DATA COLLECTION AND ANALYSIS: Two authors independently extracted data and assessed the methodological quality of clinical trials. We resolved any disagreements by discussion. We contacted the trial authors to provide additional information where appropriate. We presented pooled estimates of the dichotomous outcomes as odds ratios (OR) and on continuous outcomes as mean differences, with 95% confidence intervals (CI). We analysed data on Review Manager 5.1 using fixed-effect models, and when heterogeneity was high (I² > 40%) random-effect models were used.
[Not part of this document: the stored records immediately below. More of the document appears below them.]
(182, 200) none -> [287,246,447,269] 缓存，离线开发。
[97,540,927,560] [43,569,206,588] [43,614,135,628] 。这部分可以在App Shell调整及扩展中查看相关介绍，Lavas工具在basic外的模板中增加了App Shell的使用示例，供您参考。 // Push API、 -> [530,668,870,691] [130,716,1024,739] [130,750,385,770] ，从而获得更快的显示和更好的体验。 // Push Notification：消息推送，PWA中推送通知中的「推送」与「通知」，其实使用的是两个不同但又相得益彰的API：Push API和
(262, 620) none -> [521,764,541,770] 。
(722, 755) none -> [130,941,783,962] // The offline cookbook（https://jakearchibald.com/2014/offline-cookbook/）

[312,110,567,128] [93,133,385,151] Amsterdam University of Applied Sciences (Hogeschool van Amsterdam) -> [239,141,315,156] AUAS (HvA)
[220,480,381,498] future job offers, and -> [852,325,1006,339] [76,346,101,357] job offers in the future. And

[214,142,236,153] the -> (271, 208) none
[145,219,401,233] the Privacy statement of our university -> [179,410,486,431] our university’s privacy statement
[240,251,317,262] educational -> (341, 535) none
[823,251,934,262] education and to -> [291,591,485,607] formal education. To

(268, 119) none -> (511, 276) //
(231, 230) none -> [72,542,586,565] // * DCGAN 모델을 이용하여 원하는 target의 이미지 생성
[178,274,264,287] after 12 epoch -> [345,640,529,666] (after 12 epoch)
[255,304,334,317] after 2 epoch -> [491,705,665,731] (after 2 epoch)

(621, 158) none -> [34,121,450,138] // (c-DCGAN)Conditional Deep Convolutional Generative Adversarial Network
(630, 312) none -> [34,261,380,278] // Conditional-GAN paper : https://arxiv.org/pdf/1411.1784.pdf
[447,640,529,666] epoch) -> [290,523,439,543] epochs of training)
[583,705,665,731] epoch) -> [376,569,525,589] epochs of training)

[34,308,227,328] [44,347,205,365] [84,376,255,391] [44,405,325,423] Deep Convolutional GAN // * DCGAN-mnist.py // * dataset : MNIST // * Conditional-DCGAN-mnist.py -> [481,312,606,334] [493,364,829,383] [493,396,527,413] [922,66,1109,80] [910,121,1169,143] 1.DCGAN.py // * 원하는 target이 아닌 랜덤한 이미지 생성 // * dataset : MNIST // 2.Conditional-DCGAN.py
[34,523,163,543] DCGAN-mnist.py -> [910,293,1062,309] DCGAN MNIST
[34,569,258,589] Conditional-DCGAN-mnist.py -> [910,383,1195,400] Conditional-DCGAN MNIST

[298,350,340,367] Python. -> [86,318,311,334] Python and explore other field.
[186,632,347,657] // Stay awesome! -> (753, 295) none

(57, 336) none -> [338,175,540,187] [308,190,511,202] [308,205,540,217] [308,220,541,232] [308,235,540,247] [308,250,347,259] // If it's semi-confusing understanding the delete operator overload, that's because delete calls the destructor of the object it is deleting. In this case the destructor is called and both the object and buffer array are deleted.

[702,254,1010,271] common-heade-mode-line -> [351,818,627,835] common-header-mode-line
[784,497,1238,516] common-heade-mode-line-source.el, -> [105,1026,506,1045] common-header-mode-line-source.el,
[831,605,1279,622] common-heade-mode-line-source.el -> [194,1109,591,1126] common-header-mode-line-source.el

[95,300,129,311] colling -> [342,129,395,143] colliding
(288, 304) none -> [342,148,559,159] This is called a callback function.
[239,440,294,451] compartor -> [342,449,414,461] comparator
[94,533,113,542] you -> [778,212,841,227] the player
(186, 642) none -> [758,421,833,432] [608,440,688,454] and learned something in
MAIN RESULTS: We identified 14 publications reporting 13 trials or comparisons with a total of 706 participants. For many of the outcomes reported, there was significant clinical and statistical heterogeneity. The primary outcome of mortality at any time was reported in only three studies with a total of 267 patients. The mortality rate was 2.9% for the buffered fluids group and 1.5% for the non-buffered fluids group but this difference was not statistically significant. The Peto OR was 1.85 (95% CI 0.37 to 9.33, P = 0.45, I(2)= 0%). Organ dysfunction was only presented for renal impairment. There was no difference in renal insufficiency leading to renal replacement therapy between the buffered and non-buffered groups (OR 0.61, 95% CI 0.23 to 1.63, P = 0.32, I(2) = 0%). Markers of organ system failure as assessed by urine output, creatinine and its variables (for renal function), PaC0(2) (respiratory function) and postoperative nausea and vomiting (gastro-intestinal function) showed a statistically significant difference only in PaC0(2) levels. The mean difference was 1.18 with lower PaC0(2) levels in the non-buffered fluid group (95% CI 0.09 to 2.28, P = 0.03, I(2) = 0%) compared to the buffered fluid group.There was no difference in intraoperative blood loss nor the volumes of intraoperative red cell or fresh frozen plasma transfused between groups. There was an increase in platelet transfusion in the non-buffered group which was statistically significant after analysing the transformed data (log transformation because the data were highly skewed).A number of metabolic differences were noted. There was a difference in postoperative pH of 0.06 units, lower in the non-buffered fluid group (95% CI 0.04 to 0.08, P < 0.00001, I(2) = 74%). However, this difference was not maintained on postoperative day one. The non-buffered fluid group also had significantly greater base deficit, serum sodium and chloride levels.There was no difference demonstrated in length of hospital stay and no data were reported on cost or quality of life.

AUTHORS' CONCLUSIONS: The administration of buffered fluids to adult patients during surgery is equally safe and effective as the administration of non-buffered saline-based fluids. The use of buffered fluids is associated with less metabolic derangement, in particular hyperchloraemia and metabolic acidosis. Larger studies are needed to assess robust outcomes such as mortality.